If `p^(4)+q^(3)=2(p gt 0, q gt 0)`, then the maximum value of term independent of `x` in the expansion of `(px^((1)/(12))+qx^(-(1)/(9)))^(14)` is

To find the maximum value of the term independent of \( x \) in the expansion of \( (px^{\frac{1}{12}} + qx^{-\frac{1}{9}})^{14} \), we will follow these steps: ### Step 1: Write the General Term The general term in the binomial expansion of \( (a + b)^n \) is given by: \[ T_{r+1} = \binom{n}{r} a^{n-r} b^r \] In our case, \( a = px^{\frac{1}{12}} \), \( b = qx^{-\frac{1}{9}} \), and \( n = 14 \). Therefore, the general term becomes: \[ T_{r+1} = \binom{14}{r} (px^{\frac{1}{12}})^{14-r} (qx^{-\frac{1}{9}})^r \] ### Step 2: Simplify the General Term Expanding this, we have: \[ T_{r+1} = \binom{14}{r} p^{14-r} q^r x^{\frac{14-r}{12} - \frac{r}{9}} \] ### Step 3: Find the Power of \( x \) To find the term independent of \( x \), we need the exponent of \( x \) to be zero: \[ \frac{14 - r}{12} - \frac{r}{9} = 0 \] ### Step 4: Solve for \( r \) To solve for \( r \), we first find a common denominator (which is 36): \[ \frac{3(14 - r)}{36} - \frac{4r}{36} = 0 \] This simplifies to: \[ 3(14 - r) - 4r = 0 \] \[ 42 - 3r - 4r = 0 \implies 42 = 7r \implies r = 6 \] ### Step 5: Substitute \( r \) Back into the General Term Now we substitute \( r = 6 \) back into the general term: \[ T_{7} = \binom{14}{6} p^{14-6} q^6 = \binom{14}{6} p^8 q^6 \] ### Step 6: Use the Given Condition We are given that \( p^4 + q^3 = 2 \).
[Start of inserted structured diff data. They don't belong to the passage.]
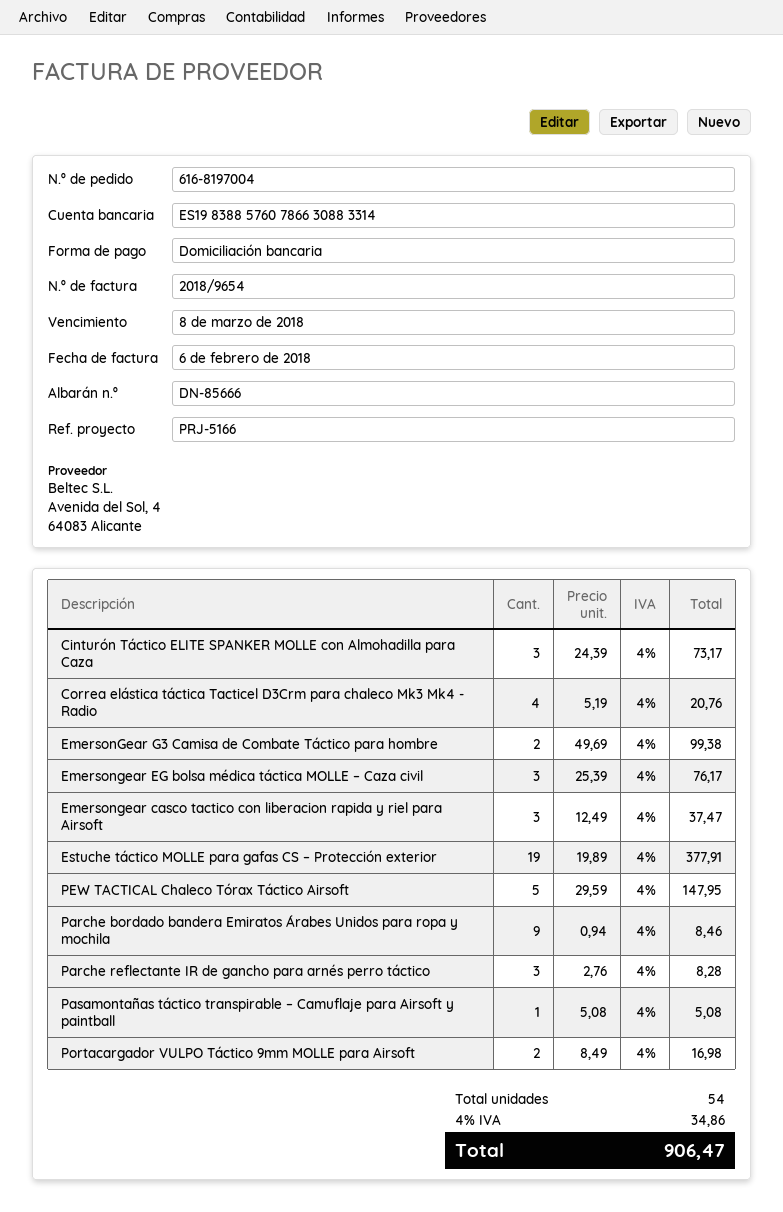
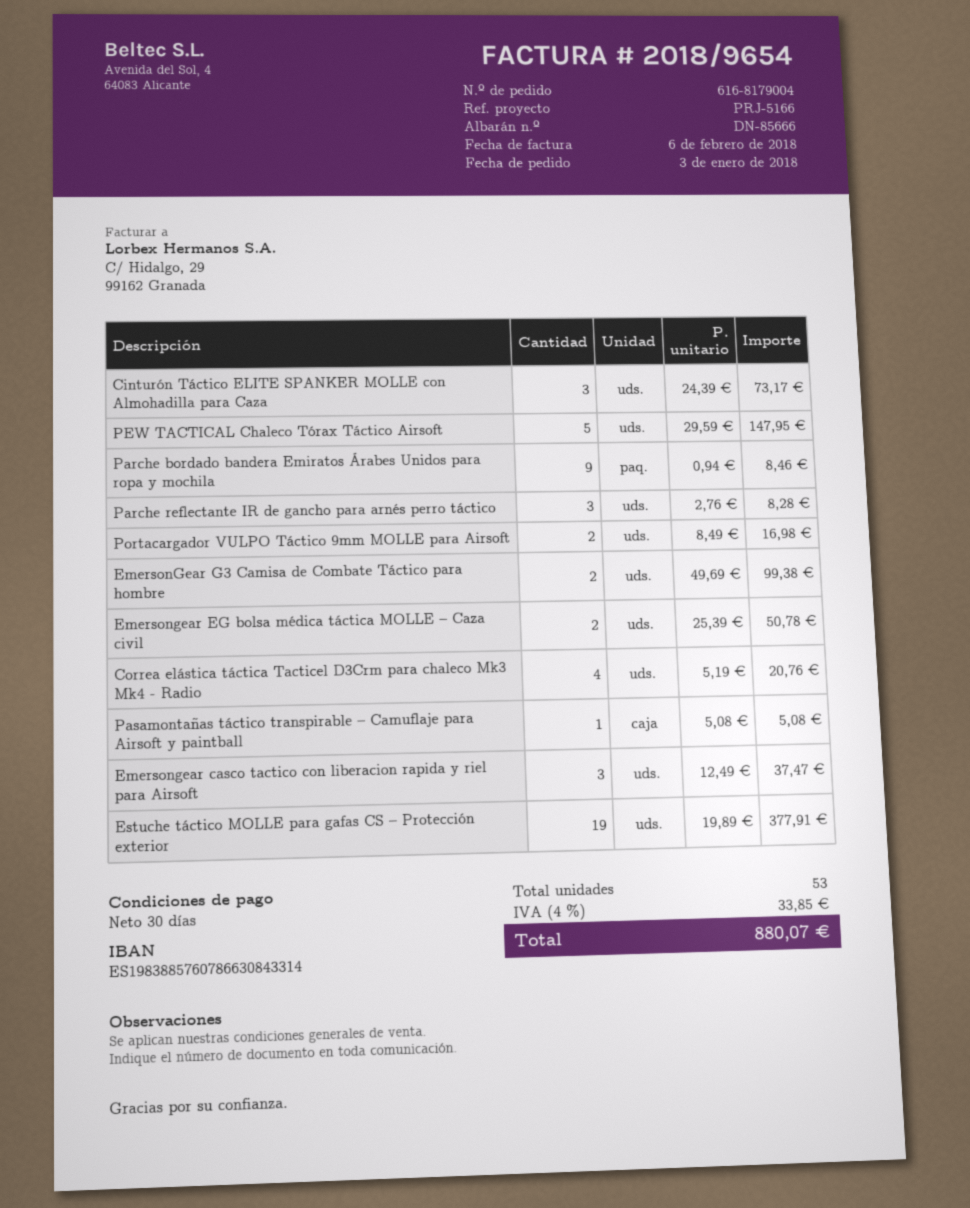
order number: 616-8197004 -> 616-8179004
bank account: ES1983885760786630883314 -> ES1983885760786630843314
Emersongear EG bolsa médica táctica MOLLE – Caza civil: 3 x 25.39 = 76.17 -> 2 x 25.39 = 50.78
total quantity: 54 -> 53
tax: 4% = 34.86 -> 4% = 33.85
total: 906.47 -> 880.07

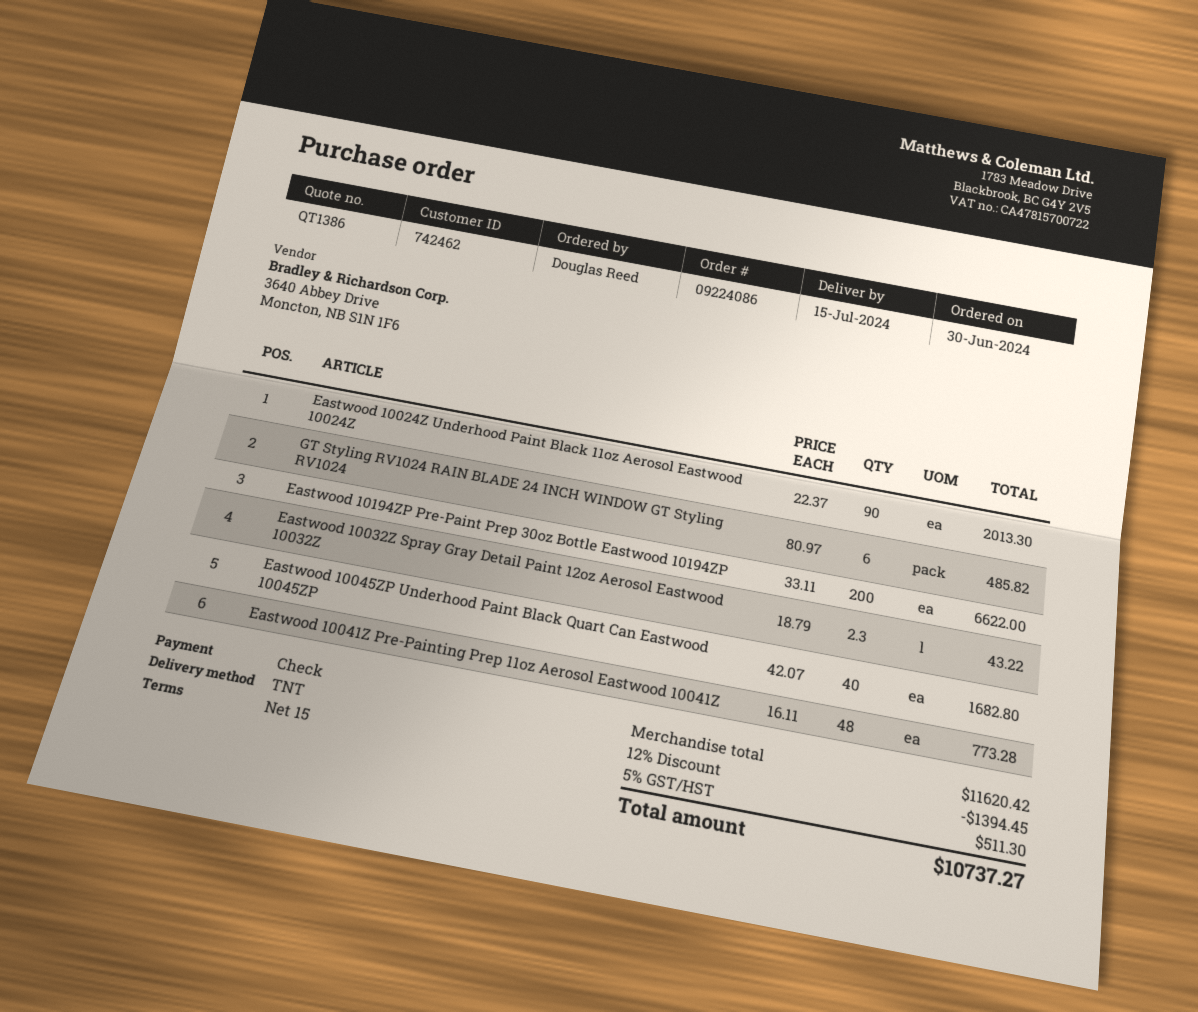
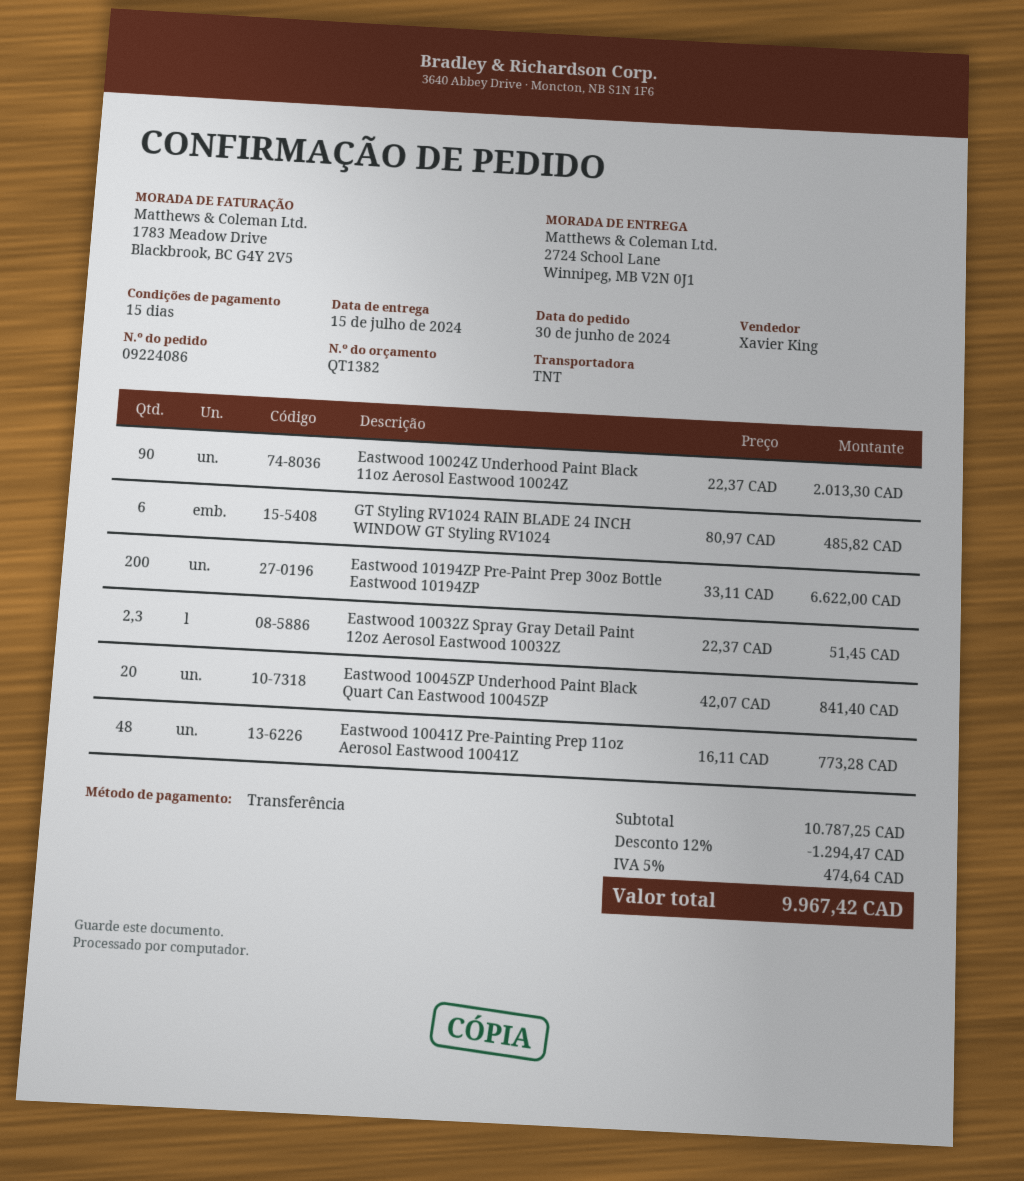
quote number: QT1386 -> QT1382
payment method: cheque -> bank transfer
Eastwood 10032Z Spray Gray Detail Paint 12oz Aerosol Eastwood 10032Z: 2.3 x 18.79 = 43.22 -> 2.3 x 22.37 = 51.45
Eastwood 10045ZP Underhood Paint Black Quart Can Eastwood 10045ZP: 40 x 42.07 = 1682.80 -> 20 x 42.07 = 841.40
subtotal: 11620.42 -> 10787.25
discount: 12% = 1394.45 -> 12% = 1294.47
tax: 5% = 511.30 -> 5% = 474.64
total: 10737.27 -> 9967.42

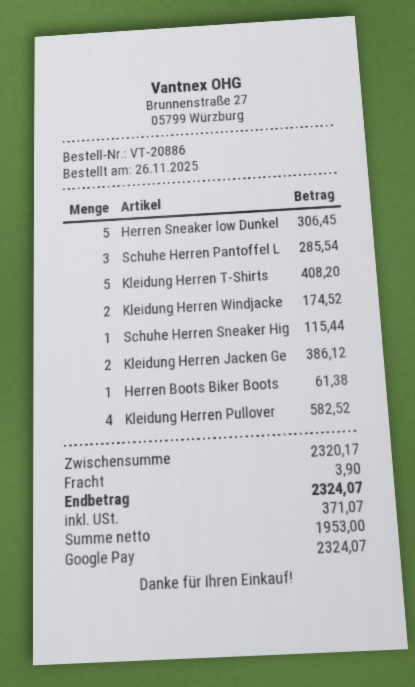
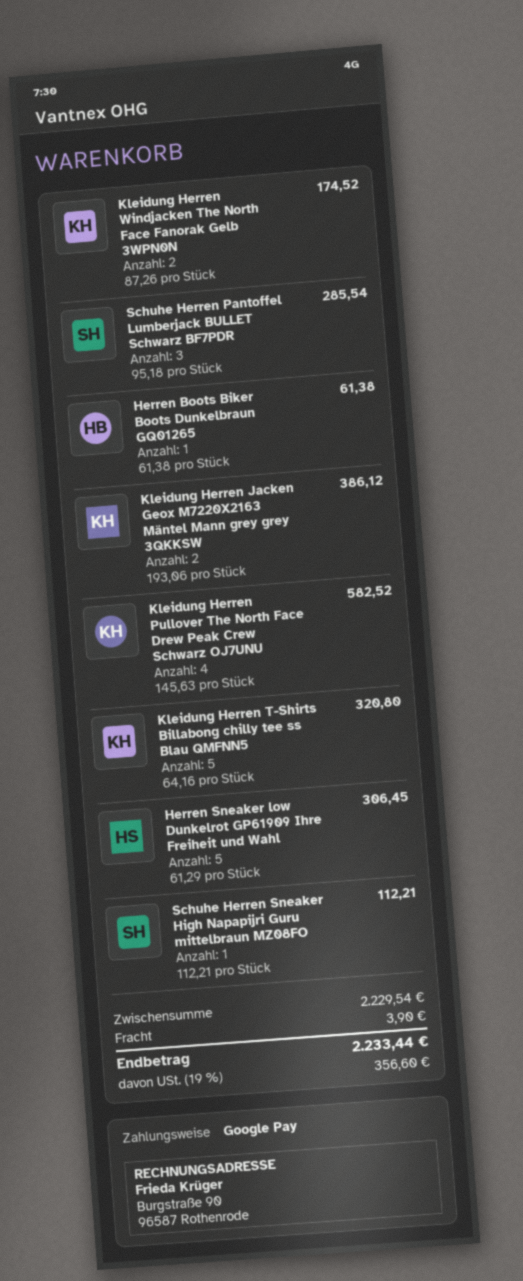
Kleidung Herren T-Shirts: 5 for 408.20 -> 5 for 320.80
Schuhe Herren Sneaker Hig: 1 for 115.44 -> 1 for 112.21
subtotal: 2320.17 -> 2229.54
tax: 371.07 -> 356.60
total: 2324.07 -> 2233.44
We will use the method of Lagrange multipliers or the AM-GM inequality to find the maximum value of \( p^8 q^6 \) under this constraint. ### Step 7: Apply AM-GM Inequality By the AM-GM inequality: \[ \frac{p^4 + q^3}{2} \geq \sqrt{p^4 q^3} \] Given \( p^4 + q^3 = 2 \): \[ 1 \geq \sqrt{p^4 q^3} \implies p^4 q^3 \leq 1 \] ### Step 8: Find Maximum of \( p^8 q^6 \) We can express \( p^8 q^6 \) in terms of \( p^4 q^3 \): \[ p^8 q^6 = (p^4 q^3)^{\frac{8}{4}} (p^4 q^3)^{\frac{6}{3}} = (p^4 q^3)^2 (p^4 q^3)^2 \leq 1^2 = 1 \] ### Step 9: Final Calculation Thus, the maximum value of the term independent of \( x \) is: \[ \binom{14}{6} \cdot 1 = 14C6 \] ### Conclusion The maximum value of the term independent of \( x \) in the expansion is: \[ \boxed{14C6} \]